◆ DIRECTIONS FOR THIS TASK
Of all the lines below, output only those starting at the one with "Jo Malone Mimosa" and ending at the one with "Race-thrust bearings 458414F022: 1", both ends included, exactly as written.

◆ RECORDS TO USE

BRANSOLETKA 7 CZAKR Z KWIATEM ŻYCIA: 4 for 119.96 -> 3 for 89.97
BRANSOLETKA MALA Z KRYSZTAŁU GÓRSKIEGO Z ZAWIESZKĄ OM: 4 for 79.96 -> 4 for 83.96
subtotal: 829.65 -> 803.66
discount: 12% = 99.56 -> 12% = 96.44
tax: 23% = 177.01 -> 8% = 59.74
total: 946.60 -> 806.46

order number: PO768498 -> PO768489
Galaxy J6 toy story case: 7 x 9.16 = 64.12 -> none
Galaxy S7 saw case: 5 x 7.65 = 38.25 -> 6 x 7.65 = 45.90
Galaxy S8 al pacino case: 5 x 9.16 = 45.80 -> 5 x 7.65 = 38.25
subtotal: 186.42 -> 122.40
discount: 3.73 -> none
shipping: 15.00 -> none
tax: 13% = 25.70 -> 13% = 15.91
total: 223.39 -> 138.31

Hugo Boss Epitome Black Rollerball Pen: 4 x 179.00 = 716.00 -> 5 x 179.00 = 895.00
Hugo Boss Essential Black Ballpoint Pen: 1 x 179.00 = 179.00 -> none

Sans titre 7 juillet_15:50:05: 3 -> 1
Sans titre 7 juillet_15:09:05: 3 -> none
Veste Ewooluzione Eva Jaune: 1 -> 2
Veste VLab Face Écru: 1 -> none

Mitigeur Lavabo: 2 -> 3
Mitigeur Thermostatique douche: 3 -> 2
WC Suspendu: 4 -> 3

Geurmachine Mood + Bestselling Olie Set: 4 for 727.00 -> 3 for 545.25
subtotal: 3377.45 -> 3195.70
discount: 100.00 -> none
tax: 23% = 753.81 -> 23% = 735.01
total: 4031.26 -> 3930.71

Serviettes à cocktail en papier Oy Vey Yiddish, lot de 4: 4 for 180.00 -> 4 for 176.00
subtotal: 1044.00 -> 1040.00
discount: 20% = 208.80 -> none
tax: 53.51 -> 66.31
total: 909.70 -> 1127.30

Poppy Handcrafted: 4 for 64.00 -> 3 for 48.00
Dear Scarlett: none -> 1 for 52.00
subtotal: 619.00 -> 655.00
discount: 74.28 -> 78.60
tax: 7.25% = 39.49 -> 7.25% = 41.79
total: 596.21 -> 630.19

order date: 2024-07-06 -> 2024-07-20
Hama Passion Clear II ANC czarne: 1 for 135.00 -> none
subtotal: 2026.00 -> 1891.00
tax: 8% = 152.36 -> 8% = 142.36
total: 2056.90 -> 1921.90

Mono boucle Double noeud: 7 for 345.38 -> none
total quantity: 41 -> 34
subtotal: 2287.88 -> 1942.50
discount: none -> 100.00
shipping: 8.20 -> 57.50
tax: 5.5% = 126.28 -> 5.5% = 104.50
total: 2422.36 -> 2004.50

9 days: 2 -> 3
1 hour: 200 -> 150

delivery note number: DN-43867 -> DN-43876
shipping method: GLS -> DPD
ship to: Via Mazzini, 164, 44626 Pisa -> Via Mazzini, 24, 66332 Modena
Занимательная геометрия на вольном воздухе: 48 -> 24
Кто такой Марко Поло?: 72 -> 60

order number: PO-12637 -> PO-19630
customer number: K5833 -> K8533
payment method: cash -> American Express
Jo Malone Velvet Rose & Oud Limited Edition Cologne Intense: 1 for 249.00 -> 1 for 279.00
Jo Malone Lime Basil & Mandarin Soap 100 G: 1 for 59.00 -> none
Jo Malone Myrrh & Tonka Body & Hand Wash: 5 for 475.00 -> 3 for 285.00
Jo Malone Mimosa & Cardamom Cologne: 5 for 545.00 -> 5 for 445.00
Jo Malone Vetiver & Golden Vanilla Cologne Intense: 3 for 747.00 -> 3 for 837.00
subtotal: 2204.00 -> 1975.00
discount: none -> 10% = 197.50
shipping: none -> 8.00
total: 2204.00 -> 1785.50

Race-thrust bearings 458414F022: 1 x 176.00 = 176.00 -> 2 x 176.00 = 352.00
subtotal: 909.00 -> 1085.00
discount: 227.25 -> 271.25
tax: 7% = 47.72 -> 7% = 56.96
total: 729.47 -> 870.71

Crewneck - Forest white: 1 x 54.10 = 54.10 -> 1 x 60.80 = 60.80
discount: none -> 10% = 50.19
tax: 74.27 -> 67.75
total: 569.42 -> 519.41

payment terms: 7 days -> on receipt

◆ EXERCISE OUTPUT
Jo Malone Mimosa & Cardamom Cologne: 5 for 545.00 -> 5 for 445.00
Jo Malone Vetiver & Golden Vanilla Cologne Intense: 3 for 747.00 -> 3 for 837.00
subtotal: 2204.00 -> 1975.00
discount: none -> 10% = 197.50
shipping: none -> 8.00
total: 2204.00 -> 1785.50

Race-thrust bearings 458414F022: 1 x 176.00 = 176.00 -> 2 x 176.00 = 352.00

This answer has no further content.